Nos sociétés démocratiques sont férues de débats publics. Elles ont créé des lieux pour cela, depuis les assemblées, nationale en particulier, jusqu’à la commission nationale du débat public. Lieux de confrontation d’opinions, ils apparaissent peu propices à des débats éthiques de qualité, qui nécessitent, eux, la confrontation des idées « pour que [ainsi que le disait Haïm Korsia, ancien membre du CCNE] de la révision de nos certitudes naisse une forme de pensée toujours en mouvement, qui vise à affirmer la dignité de l’homme dans tous les instants de son existence. »[8]

Des comités, comme le Comité consultatif national d’éthique pour les sciences de la vie et de la santé (CCNE), sont des lieux où la réflexion en commun permet de dépasser les nécessaires et légitimes confrontations. Ainsi, la réflexion s’élabore sans s’imposer, et peut toucher toutes celles et ceux à qui elle est destinée. C’est le rôle social des comités d’éthique et leur utilité dans l’alimentation du débat public que nécessitent les questionnements qu’ils portent.

La réflexion éthique n’a-t-elle pas pour fonction d’interpeler les modes de pensée et d’agir, de remettre en question les certitudes, les pouvoirs, les pensées dominantes et les modes ? Mais, plus important encore, cette réflexion dont la plus grande qualité est d’être indépendante et plurielle, laïque en quelque sorte, doit surtout lever les tabous et empêcher que certaines questions, y compris les plus difficiles, ne soient pas posées.


[1] Les grands avis du Comité Consultatif National d'Ethique. Sous la direction de Eric Martinez et François Vialla (2013). Editeur : L.G.D.J, Collection : Les grandes décisions.
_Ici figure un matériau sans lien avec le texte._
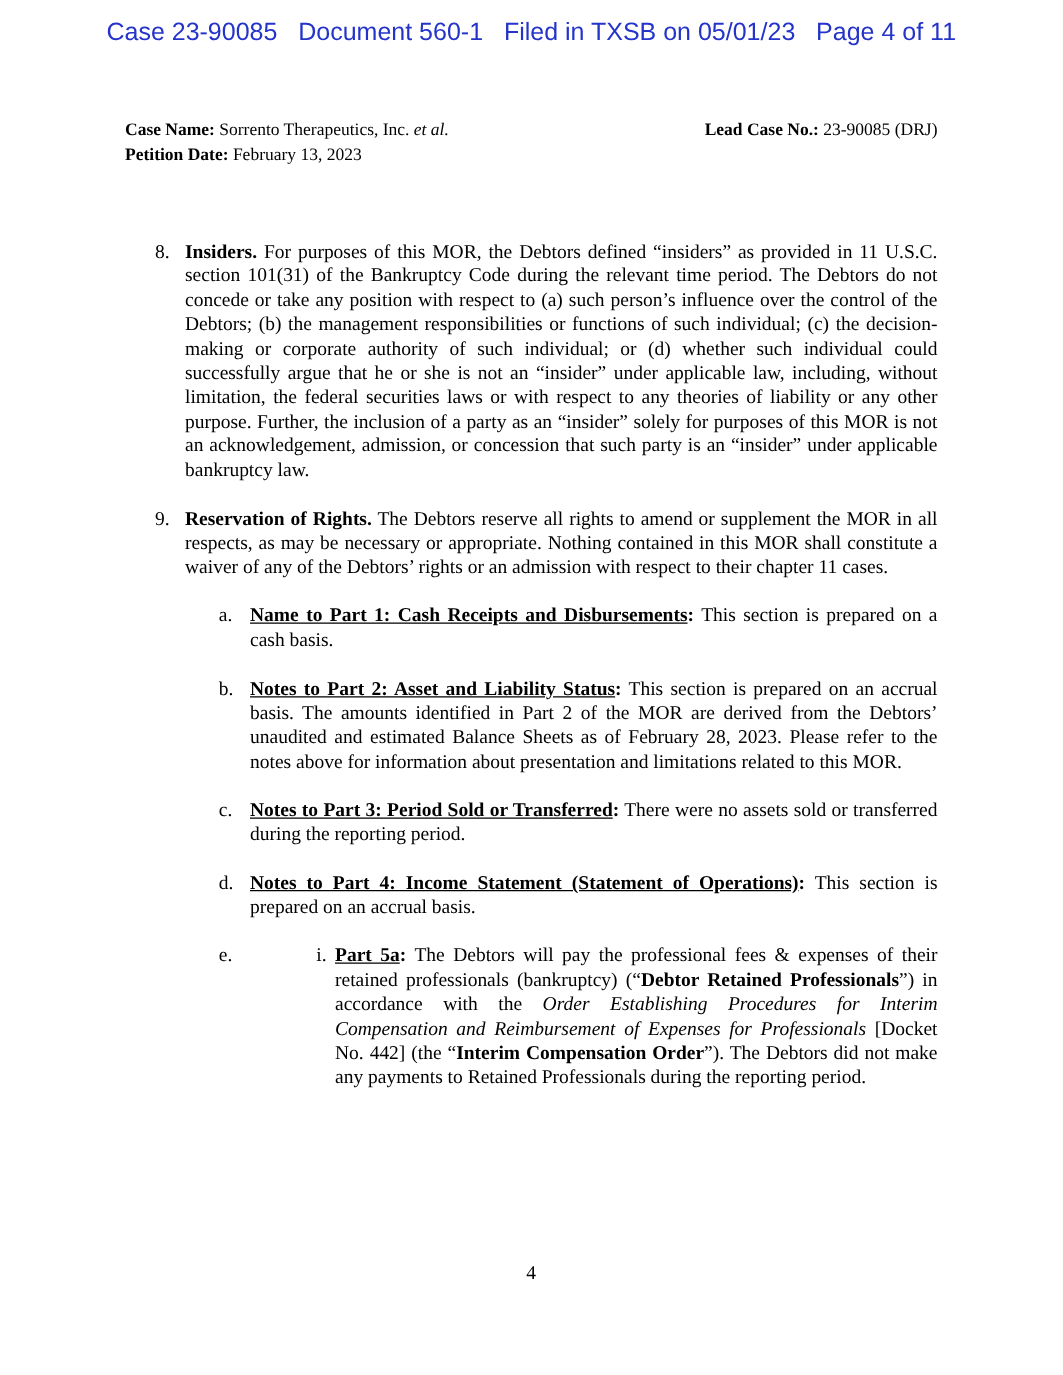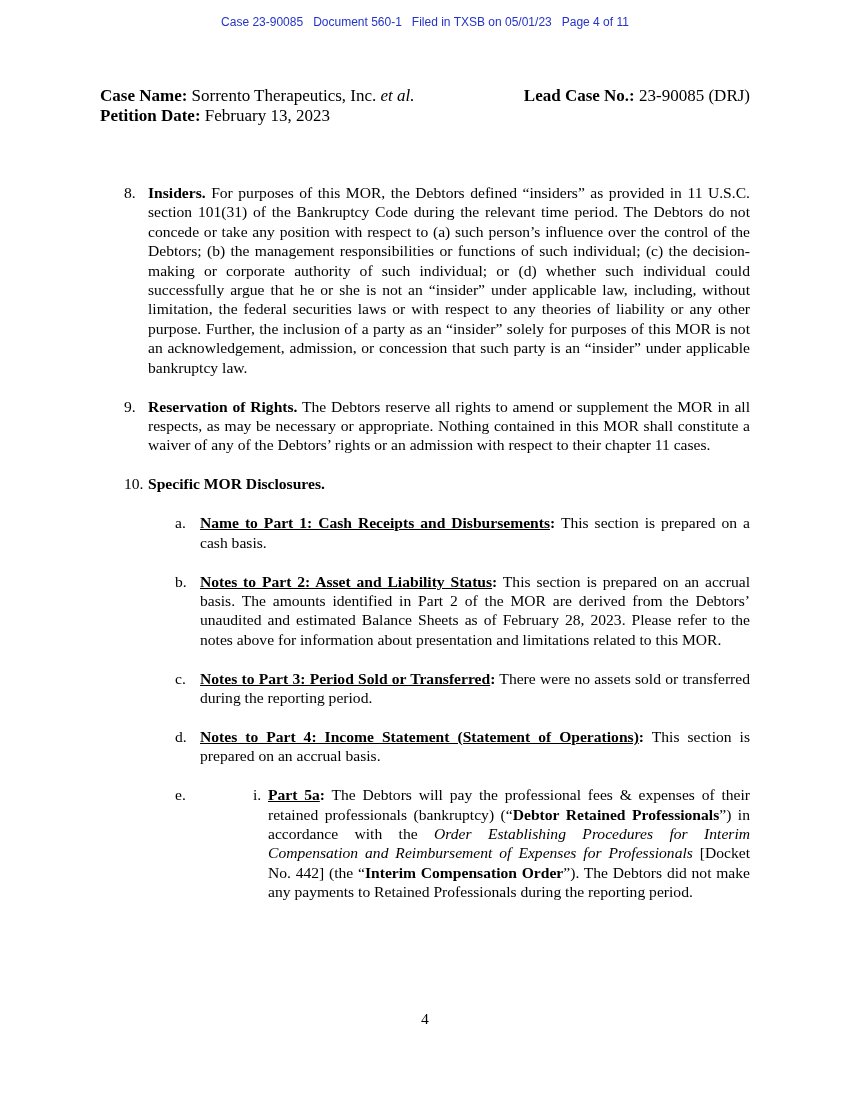--- a/index.html
+++ b/index.html
@@ -18,7 +18,7 @@
     padding-top: 15px;
     text-align: center;
     font-family: "Liberation Sans", sans-serif;
-    font-size: 12px;
+    font-size: 20px;
     color: var(--stamp-blue, #2433c9);
     white-space: pre;
   }

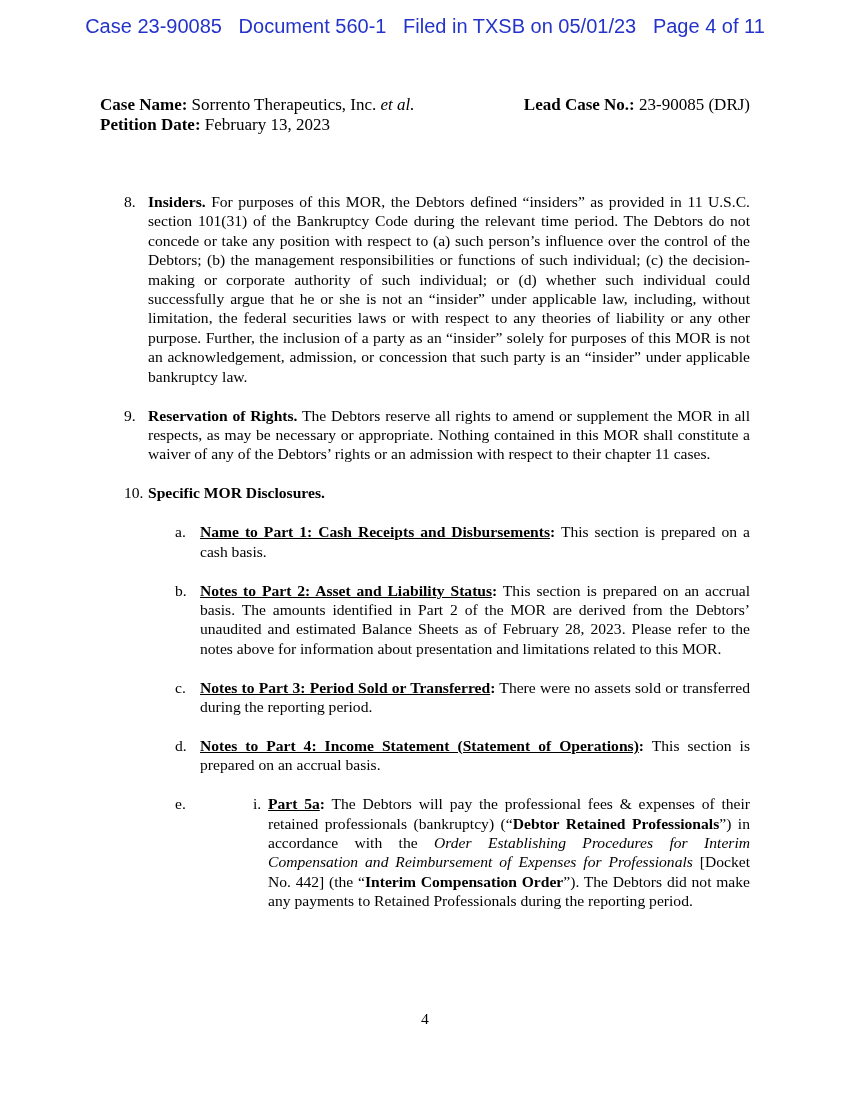--- a/index.html
+++ b/index.html
@@ -26,7 +26,7 @@
     display: flex;
     justify-content: space-between;
     margin: 57px 100px 0 100px;
-    font-size: 17px;
+    font-size: 14px;
     line-height: 20px;
   }
   .hdr-col.right { }

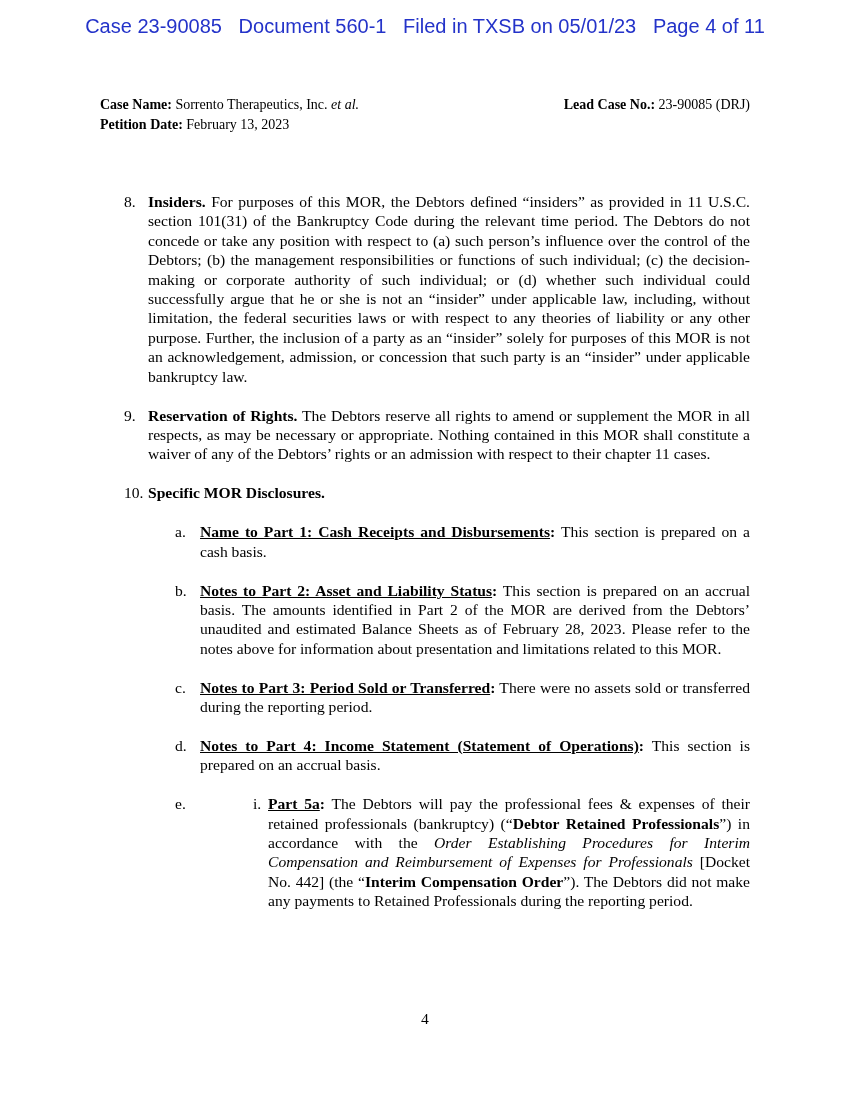--- a/index.html
+++ b/index.html
@@ -86,10 +86,6 @@
       <span class="rich"><span class="b">Reservation of Rights.</span><span>  The Debtors reserve all rights to amend or supplement the MOR in all respects, as may be necessary or appropriate.  Nothing contained in this MOR shall constitute a waiver of any of the Debtors’ rights or an admission with respect to their chapter 11 cases.</span></span>
     </div>
 
-    <div class="para l0">
-      <span class="marker">10.</span>
-      <span class="rich"><span class="b">Specific MOR Disclosures.</span></span>
-    </div>
 
     <div class="para l1">
       <span class="marker">a.</span>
[2] Jacques Maritain et Raïssa. Œuvres complètes, volume VI, 1935-1938. (1984) ; éditions Saint-Paul.

[3] Monique Canto-Sperber. Les ambitions de la réflexion éthique. (2000). Esprit ; 263 (5) : 114-136

[4] Tom Beauchamp, James Childress, Les Principes de l’éthique biomédicale, trad. fr., Les Belles Lettres, Paris, 2008.

[5] Daniel M. Weinstock. Profession éthicien. 2006. Presses de l’Université de Montréal, collection Profession.

[6] Raymond Massé. Les fondements éthiques et anthropologiques d'une participation du public en santé publique. (2005) Éthique publique ; 7 : 107-124. Montréal : Les Éditions Liber.

[7] Guy Bourgeault. Éthique et santé publique ; à propos des conflits de valeurs. (1998). Ruptures, revue transdisciplinaire en santé ; 5 :225-240.

[8] Haïm Korsia, in La bioéthique pour quoi faire ? Un ouvrage du CCNE. Presses Universitaires de France. 2013.